Mild panic is the best way to describe my feelings at the moment.
With less than two weeks to go to Christmas, I’ve bought nothing.
Maybe I should just spend a morning online and do everything that way.
I can get it all delivered to work, even though my boss, who sits by the front door, has refused to sign for any more staff parcels!
Since my wife Sarah’s birthday in October, a steady stream of e-mails have arrived with small ‘suggestions’ of what she would like for Christmas.
But surely I should take some time out and go to Commercial Road and Gunwharf Quays, search the shops and buy what I feel would make the perfect gift?
Is it a cop-out to order something she’s told me she really wants?
I almost feel that those e-mails should be sent straight to my trash can and that I should do the leg work.
It’s the thought that counts, right?
Whatever I choose to do, there is pressure.

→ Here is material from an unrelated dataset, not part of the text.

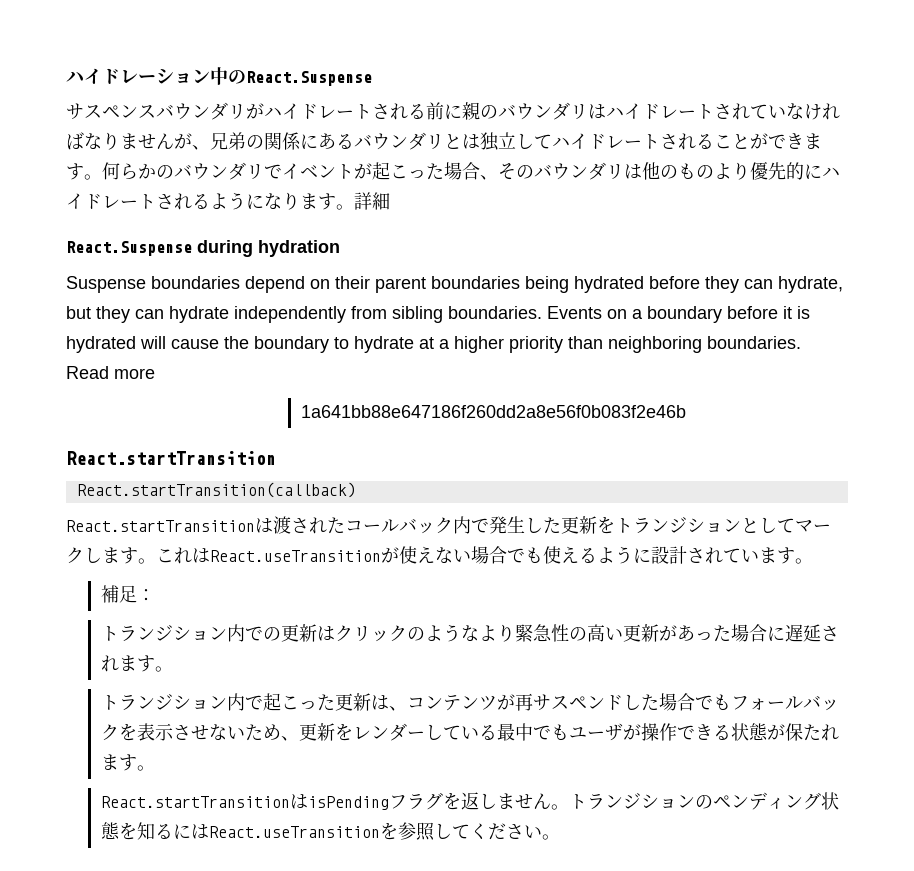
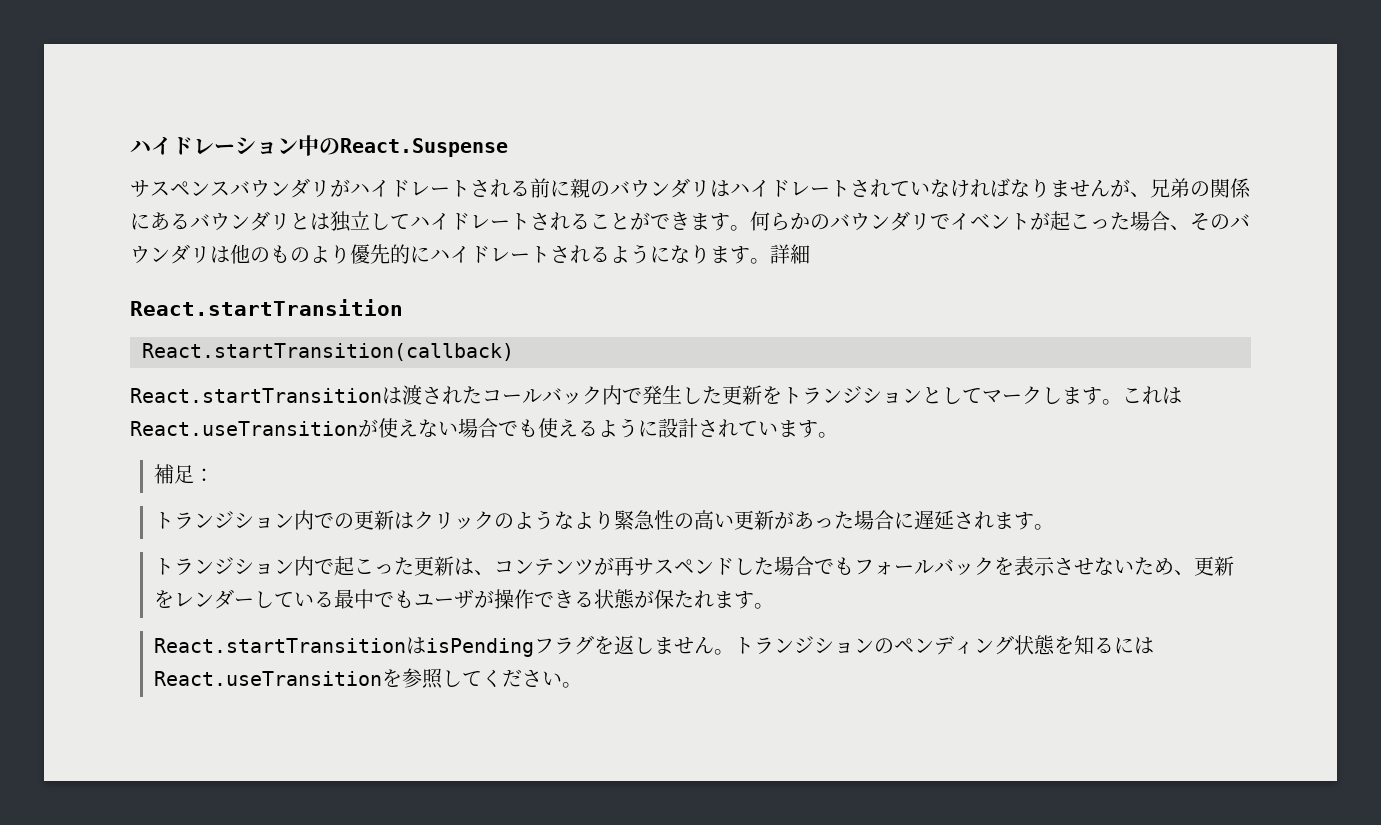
[66,240,340,257] [66,276,843,293] [66,306,810,323] [66,336,801,353] [66,366,155,379] [300,405,686,418] // React.Suspense during hydration // Suspense boundaries depend on their parent boundaries being hydrated before they can hydrate, but they can hydrate independently from sibling boundaries. Events on a boundary before it is hydrated will cause the boundary to hydrate at a higher priority than neighboring boundaries. Read more // 1a641bb88e647186f260dd2a8e56f0b083f2e46b -> (810, 254) none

If I buy the Ugg boots, then I’ve taken the easy route.
If I buy her an Xbox, I’m sleeping in the garden shed.
Then there are friends and family to think about. Boy, this Christmas stuff is tough.
I miss those childhood days when it was all about the receiving, not the giving!
I get two Christmas Days, one on the mainland and then one on Boxing Day with family on the Isle of Wight.
I get two days of pressure, hoping I have bought the right present.
My mum asks for the most boring things under the sun, so surely using my initiative will bring a huge smile to her face? I hope she likes Susan Boyle.
I envy you if Christmas present ideas come easy and you’re focused and determined in your shopping.
You’re in and out in a few hours, then you make sure the presents are wrapped and ready to go long before we even start playing Mariah Carey on the radio.
Please think of me and many more men on Christmas Eve, doing what comes more naturally than removing lip skin on Sellotape – panic buying!